Facing History takes pains to avoid the trap of some themed schools, which force a concept into every class. "The last thing we want is to turn out Facing History acolytes, and then the kids all fail the tests," says Peter Nelson, New York regional director of Facing History and Ourselves. Still, every class bears the organization's hallmarks. Students in the Experiencing Literature course read Of Mice and Men, John Steinbeck's classic about outsiders struggling to fit into society, and Fences, August Wilson's play about conflict and identity in a black tenement family. The Forensics class studied the Innocence Project, a nonprofit legal clinic that uses DNA to overturn wrongful convictions, and discussed nineteenth-century physician Samuel Morton's flawed experiments on intelligence, brain size, and race.
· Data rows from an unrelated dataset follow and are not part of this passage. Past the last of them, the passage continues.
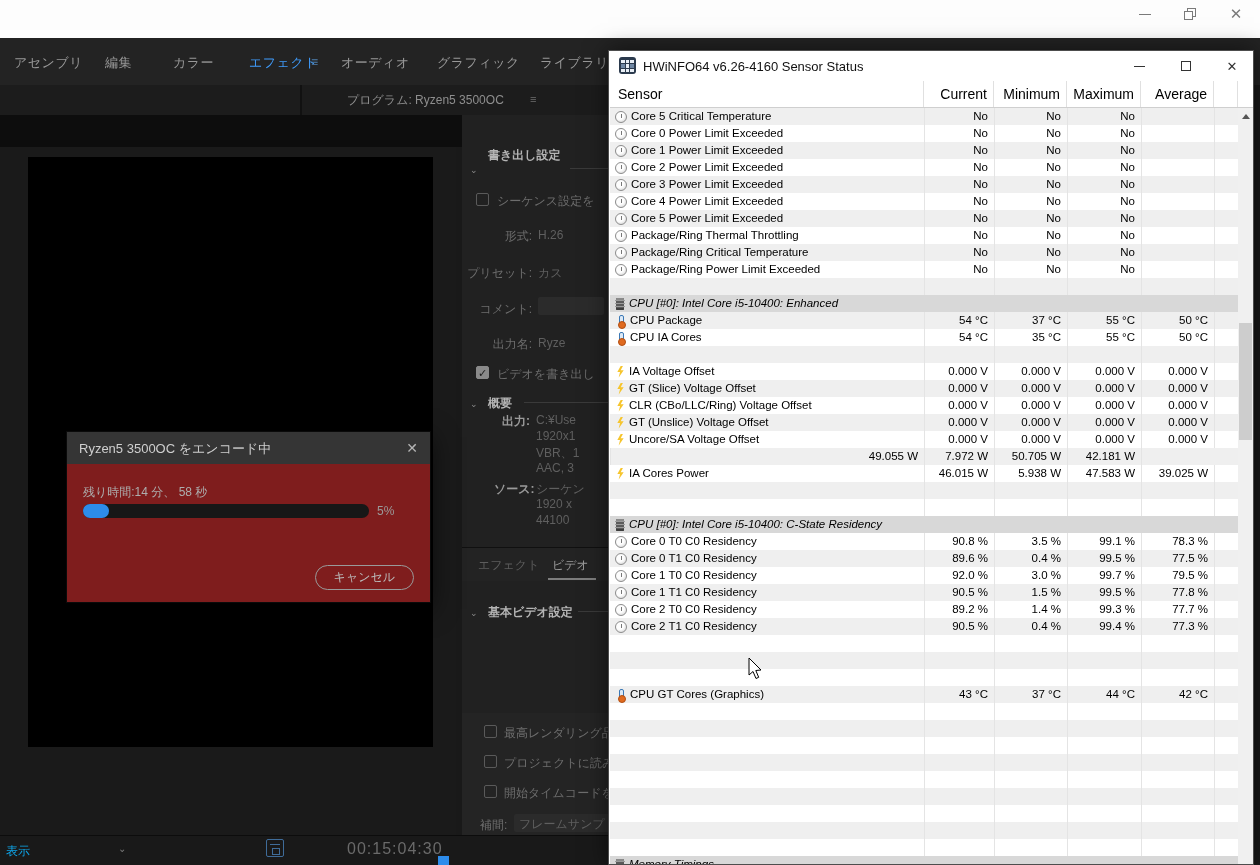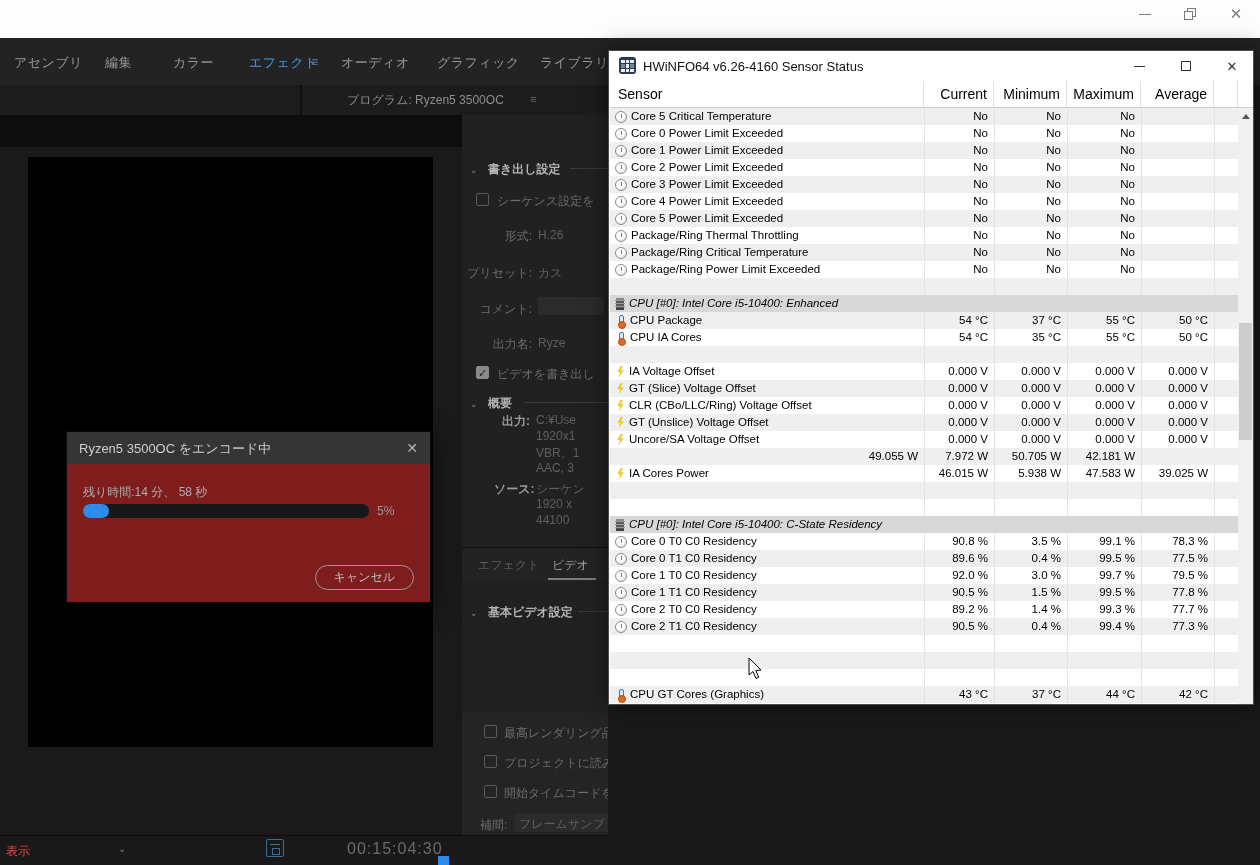--- a/index.html
+++ b/index.html
@@ -26,21 +26,21 @@
   .paneltab-row .divider { position:absolute; left:300px; top:0; width:2px; height:30px; background:#111; }
   .program-tab { position:absolute; left:347px; top:7px; font-size:12px; color:#8e8e8e; }
   .program-burger { position:absolute; left:530px; top:8px; font-size:11px; color:#6e6e6e; }
 
   .black-strip { position:absolute; left:0; top:115px; width:610px; height:32px; background:#0d0d0d; }
 
   .monitor { position:absolute; left:0; top:147px; width:456px; height:688px; background:#1a1a1a; }
   .video { position:absolute; left:28px; top:10px; width:405px; height:590px; background:#000; }
 
   .bottom-bar { position:absolute; left:0; top:835px; width:610px; height:30px; background:#191919; border-top:1px solid #0c0c0c; }
-  .view-dd { position:absolute; left:6px; top:7px; font-size:12px; color:#ef4444; }
+  .view-dd { position:absolute; left:6px; top:7px; font-size:12px; color:#0ea5e9; }
   .view-caret { position:absolute; left:118px; top:7px; font-size:10px; color:#7a7a7a; }
   .fit-icon { position:absolute; left:266px; top:3px; width:18px; height:18px; border:1px solid #3f6c99; border-radius:2px; }
   .fit-icon::before { content:""; position:absolute; left:3px; top:4px; width:10px; height:0; border-top:1px solid #3f6c99; }
   .fit-icon::after { content:""; position:absolute; left:5px; top:8px; width:6px; height:5px; border:1px solid #3f6c99; }
   .timecode { position:absolute; left:347px; top:4px; font-size:16px; letter-spacing:1px; color:#6a6a6a; }
   .blue-chip { position:absolute; left:438px; top:856px; width:11px; height:9px; background:#2d8ceb; }
 
   
   .export-panel { position:absolute; left:462px; top:115px; width:146px; height:720px; background:#212121; overflow:hidden; }
   .ep { position:absolute; white-space:nowrap; }
@@ -69,21 +69,21 @@
   .dlg-close { position:absolute; right:8px; top:6px; width:20px; height:20px; color:#b5b5b5; font-size:14px;
     display:flex; align-items:center; justify-content:center; }
   .dlg-remaining { position:absolute; left:16px; top:52px; font-size:12px; color:#adadad; }
   .progress-track { position:absolute; left:16px; top:72px; width:286px; height:14px; background:#171717; border-radius:7px; }
   .progress-fill { position:absolute; left:0; top:0; height:14px; width:26px; background:#2d8ceb; border-radius:7px; }
   .progress-pct { position:absolute; left:310px; top:72px; font-size:12px; color:#9a9a9a; }
   .cancel-btn { position:absolute; right:16px; bottom:12px; padding:3px 18px; border:1.5px solid #9a9a9a;
     border-radius:13px; font-size:12px; color:#bcbcbc; background:transparent; }
 
   
-  .hw-win { position:absolute; left:608px; top:50px; width:646px; height:655px; background:#fff;
+  .hw-win { position:absolute; left:608px; top:50px; width:646px; height:815px; background:#fff;
     border:1px solid #4d4d4d; box-shadow:0 0 22px rgba(0,0,0,.55); overflow:hidden; }
   .hw-titlebar { position:absolute; left:0; top:0; width:100%; height:30px; background:#fff; }
   .hw-icon { position:absolute; left:10px; top:6px; width:17px; height:17px; background:#2b3a4d; border-radius:3px;
     display:grid; grid-template-columns:repeat(3,1fr); grid-template-rows:repeat(3,1fr); gap:1px; padding:3px 2px 2px 2px; }
   .hw-icon span { background:#e8eef5; }
   .hw-icon span.b { background:#6f87a4; }
   .hw-title { position:absolute; left:34px; top:8px; font-size:13px; color:#111; }
   .hw-btn { position:absolute; top:4px; width:30px; height:22px; color:#333; font-size:13px;
     display:flex; align-items:center; justify-content:center; }
   .hw-min { left:515px; } .hw-max { left:562px; } .hw-close { left:608px; }
@@ -169,21 +169,21 @@
   <div class="bottom-bar">
     <span class="view-dd">表示</span>
     <span class="view-caret">⌄</span>
     <span class="fit-icon"></span>
     <span class="timecode">00:15:04:30</span>
   </div>
   <div class="blue-chip"></div>
 
   <div class="export-panel">
     <span class="ep ep-chev" style="left:8px; top:50px">⌄</span>
-    <span class="ep ep-h" style="left:26px; top:46px">書き出し設定</span>
+    <span class="ep ep-h" style="left:26px; top:32px">書き出し設定</span>
     <span class="ep-line" style="left:108px; top:53px; width:38px"></span>
 
     <span class="cb" style="left:14px; top:78px"></span>
     <span class="ep ep-dim" style="left:35px; top:78px">シーケンス設定を</span>
 
     <span class="ep-lab" style="left:0px; top:113px">形式:</span>
     <span class="ep-val" style="left:76px; top:113px">H.26</span>
 
     <span class="ep-lab" style="left:0px; top:150px">プリセット:</span>
     <span class="ep-val" style="left:76px; top:150px">カス</span>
Math students polled the student body not only on the demographics typical of such surveys but also on quintessential Facing History questions: Will the United States be better, worse, or about the same to live in when you reach your parents' age? (Thirty-nine percent said, "Worse," 36 percent replied, "Better," and 25 percent said, "About the same.") Are your parents involved in your life? (Forty-seven percent replied, "Very involved," 38 percent responded, "Fairly involved," 13 percent said, "Not too involved," and 2 percent said, "No.") What would you do if you thought a friend was going to start a fight? (Sixty-seven percent would try to prevent it, 22 percent said they'd do nothing, and 11 percent claimed they'd encourage the fight.) The students filled out the survey early in the school year, and Smith believes they would answer this question differently now. "They're beginning to get that they're part of a community, and they can make a difference," she says.

The heart of Facing History is the daily advisory, a forty-five-minute session in which students discuss anything and everything: homework, home life, goals, college, street violence, movies, racism, sexism, friends. The approximately 15 students in each group will meet with the same teacher all four years. Advisories were painfully quiet at first; students felt uncomfortable talking honestly about themselves or saying anything that might be construed as snitching. But now they're abuzz with talk. One group moved from a computer lab into a guidance office so they could pack in close. "It's like a home away from home," says Ebony Mauney, a student in that group.

Facing History is a curious blend of nurturing and stern, progressive and traditional. Students wear uniforms -- white collared shirt, black slacks or skirt, solid black or white footwear -- yet they address teachers by their first names; Smith wants to give students a sense of power and to instill the idea that respect comes from relationships and responsibility, not titles. Teachers give tests, but students are also evaluated on portfolios, which they must present in class. If a student misses a single day or arrives late, his or her parents get a phone call.

The early results for New York City's small schools are promising: Truancy is down, and test scores are up. For Smith, those measures are just a start. She wants her students to develop the ability to analyze, interpret, and apply their classroom knowledge to their lives. She wants the Facing History experience to help them create high expectations for their adulthood. "They have work to do on skills," she says. "We all have work to do."

But progress is evident: Students who used to cut come to school. Teens who had never lifted a book finished a few meaty ones during freshman year. Young people are noticing the larger world and feeling the strength and confidence to say its problems make them angry.

Fran Smith is a contributing editor for Edutopia.